Task to carry out: Show every line in the entries below where the word "cell" appears.

Records shown:
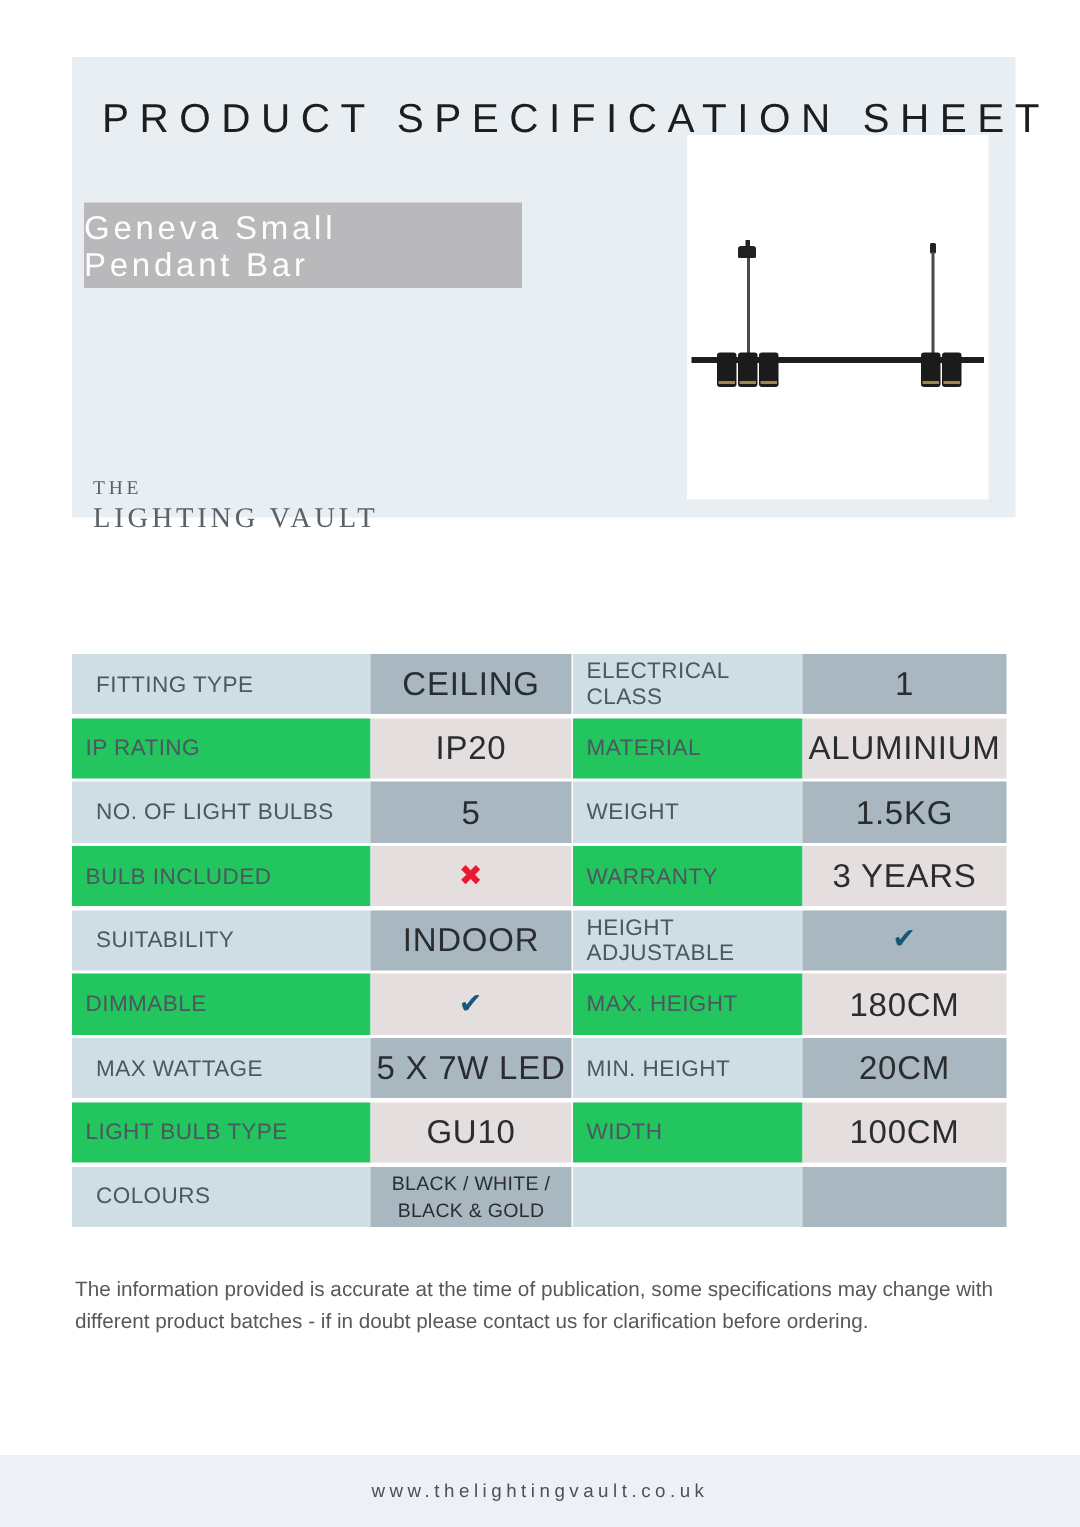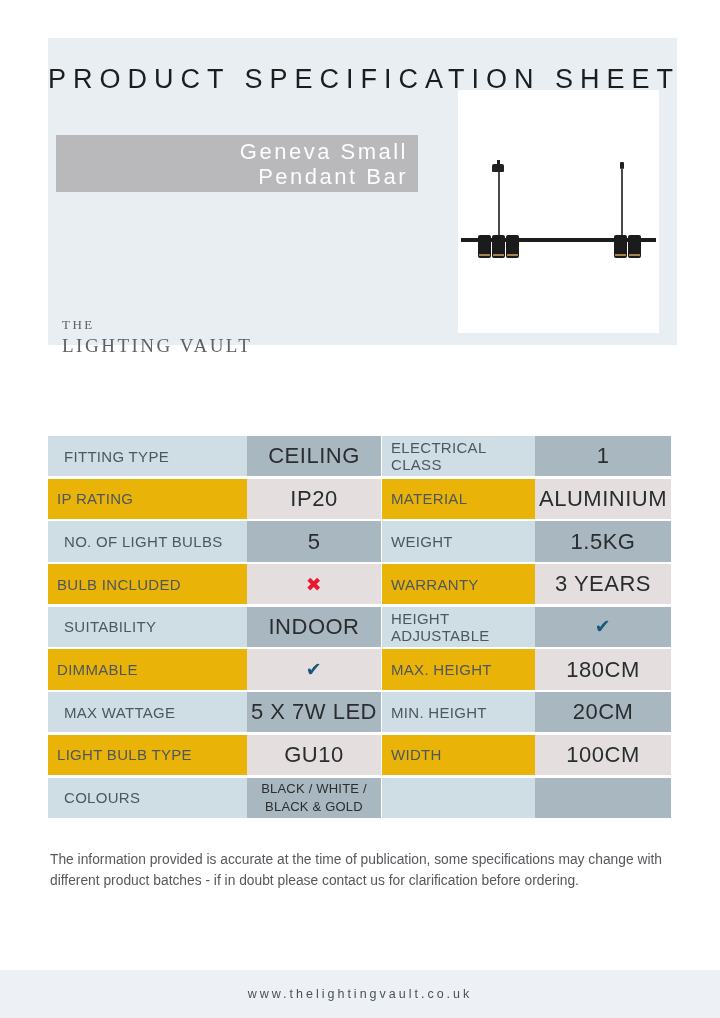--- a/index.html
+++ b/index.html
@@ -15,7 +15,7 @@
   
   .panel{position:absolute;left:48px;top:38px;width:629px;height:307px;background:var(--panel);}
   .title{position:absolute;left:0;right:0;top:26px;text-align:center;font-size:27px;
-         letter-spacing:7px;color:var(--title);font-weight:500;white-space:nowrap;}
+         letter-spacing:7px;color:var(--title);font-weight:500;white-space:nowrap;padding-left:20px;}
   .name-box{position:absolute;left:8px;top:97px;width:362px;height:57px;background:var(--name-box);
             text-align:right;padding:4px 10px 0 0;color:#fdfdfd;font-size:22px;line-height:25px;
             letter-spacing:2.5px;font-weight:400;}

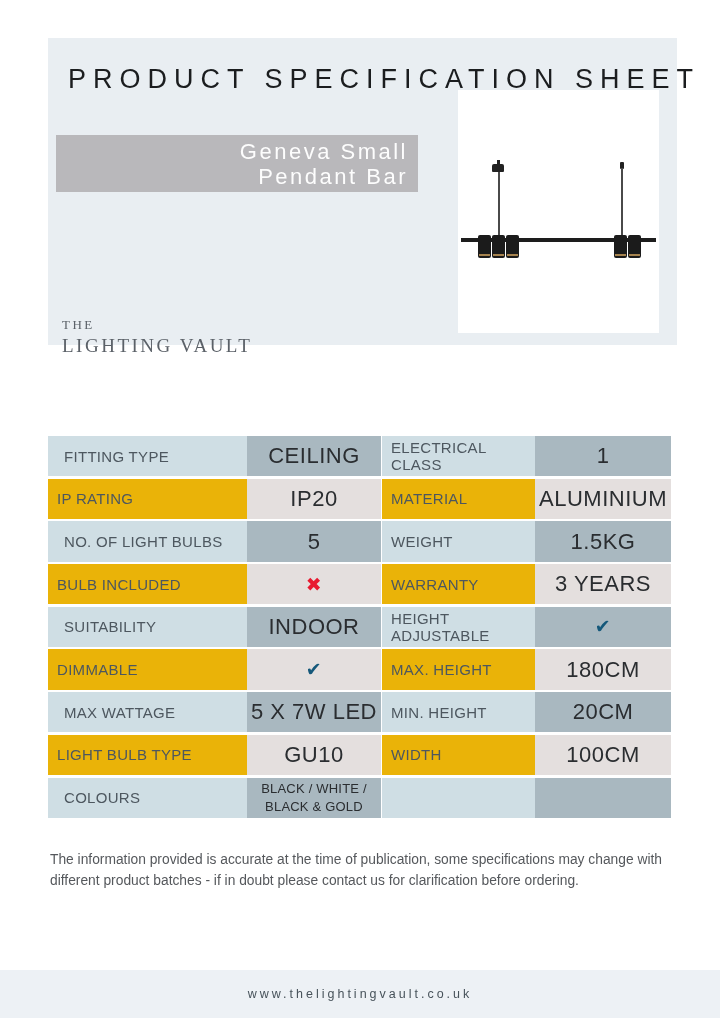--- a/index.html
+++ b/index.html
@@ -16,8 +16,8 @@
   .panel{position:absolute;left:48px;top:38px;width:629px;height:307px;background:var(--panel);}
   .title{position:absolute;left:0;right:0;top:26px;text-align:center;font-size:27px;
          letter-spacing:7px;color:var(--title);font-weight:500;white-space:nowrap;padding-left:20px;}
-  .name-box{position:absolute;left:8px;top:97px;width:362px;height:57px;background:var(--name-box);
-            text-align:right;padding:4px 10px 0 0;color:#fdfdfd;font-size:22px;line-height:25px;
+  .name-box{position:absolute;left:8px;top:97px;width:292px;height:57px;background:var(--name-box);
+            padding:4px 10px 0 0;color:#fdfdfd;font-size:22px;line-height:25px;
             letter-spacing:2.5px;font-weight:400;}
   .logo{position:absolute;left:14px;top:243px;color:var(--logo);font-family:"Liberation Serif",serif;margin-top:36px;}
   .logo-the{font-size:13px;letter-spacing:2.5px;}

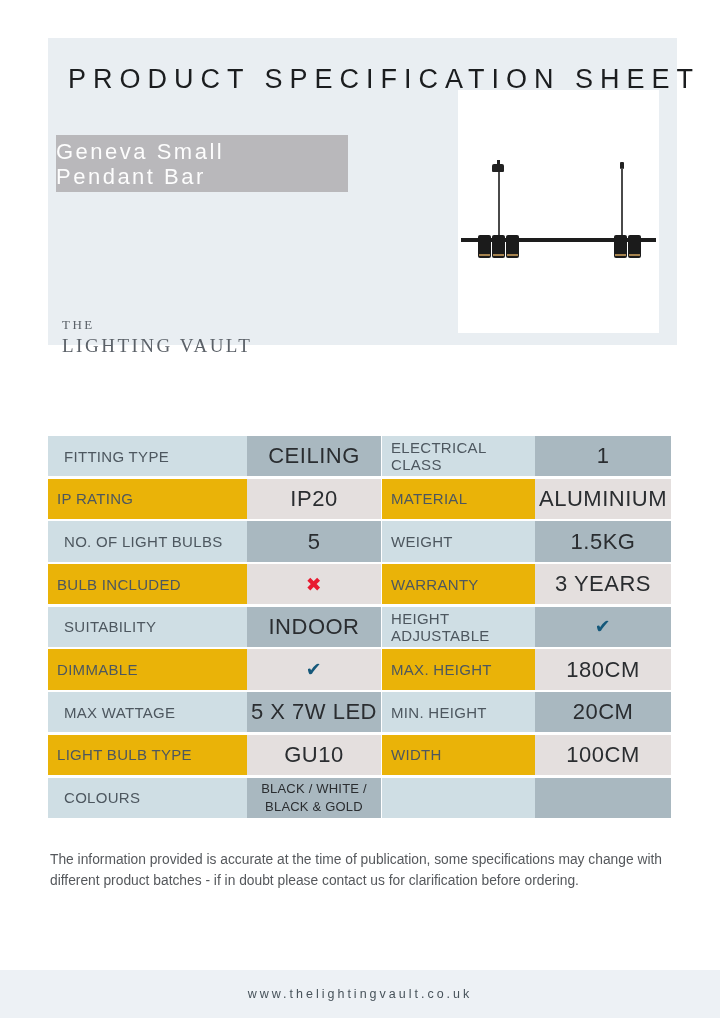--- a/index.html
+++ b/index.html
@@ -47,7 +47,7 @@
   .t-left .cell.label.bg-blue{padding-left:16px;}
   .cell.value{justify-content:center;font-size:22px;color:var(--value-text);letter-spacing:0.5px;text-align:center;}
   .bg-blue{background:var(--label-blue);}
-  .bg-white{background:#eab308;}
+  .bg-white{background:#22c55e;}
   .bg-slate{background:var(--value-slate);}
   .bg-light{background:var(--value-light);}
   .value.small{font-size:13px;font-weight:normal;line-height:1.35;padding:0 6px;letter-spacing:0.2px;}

Completed task:
   .t-left .cell.label.bg-blue{padding-left:16px;}
   .cell.value{justify-content:center;font-size:22px;color:var(--value-text);letter-spacing:0.5px;text-align:center;}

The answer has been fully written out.